Nutritional Information

Calories 512
Caloriesfromfat 26 %
Protein 26 g
Fat 15 g
Satfat 7.4 g
Carbohydrate 68 g
Fiber 4.9 g
Sodium 511 mg
Cholesterol 110 mg

Ingredients

1 pound tomatillos
3/4 pound fresh poblano (also called pasilla) chilies, rinsed
1 onion (1/2 lb.), peeled
3 cloves garlic, unpeeled
1 cup fat-skimmed chicken broth
1/2 cup fresh cilantro, rinsed
2 packages (9 oz. each) cheese-filled ravioli
1/4 cup finely chopped tomato
Salt

Preparation

1. Remove and discard husks from tomatillos; rinse tomatillos well. Cut chilies in half lengthwise; remove and discard stems, seeds, and veins. Cut onion crosswise into 1-inch slices.
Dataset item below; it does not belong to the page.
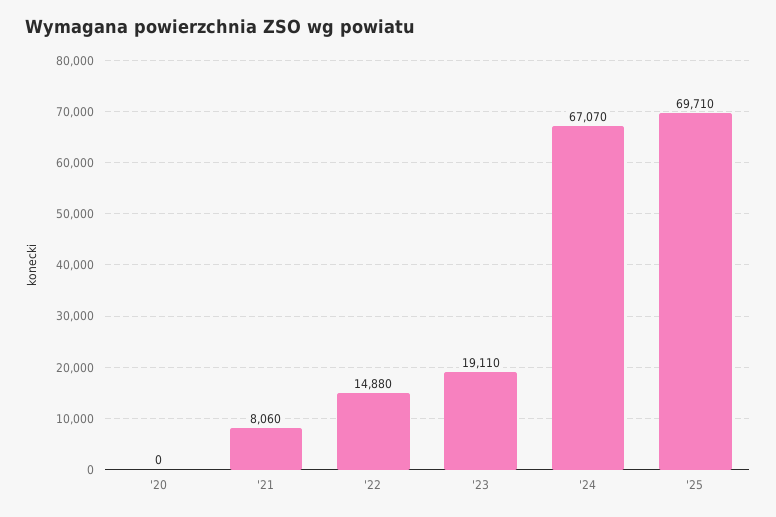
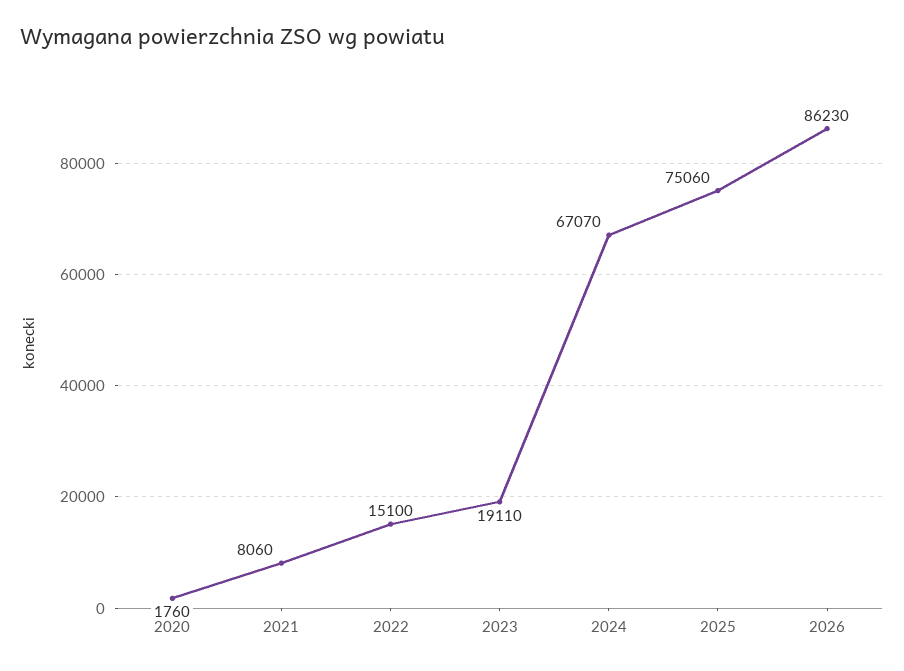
'20: 0 -> 1760
'22: 14880 -> 15100
'25: 69710 -> 75060
2026: none -> 86230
Arrange tomatillos, chilies (cut sides down), onion, and garlic in a single layer in a 10- by 15-inch pan.

2. Broil 4 to 6 inches from heat until vegetables are well browned, 15 to 20 minutes. When garlic is cool, peel.

3. Transfer vegetables and any liquid to a blender or food processor. Add broth and cilantro; whirl until smooth.

4. Pour chili mixture into a 3- to 4-quart pan over medium heat; stir occasionally until steaming.

5. Meanwhile, in a 5- to 6-quart pan over high heat, bring 2 quarts water to a boil; add ravioli. Stir occasionally until pasta is tender to bite, 4 to 6 minutes; drain.

6. Add ravioli to the chili mixture and stir gently. Spoon equally into wide bowls. Garnish with tomato and add salt to taste.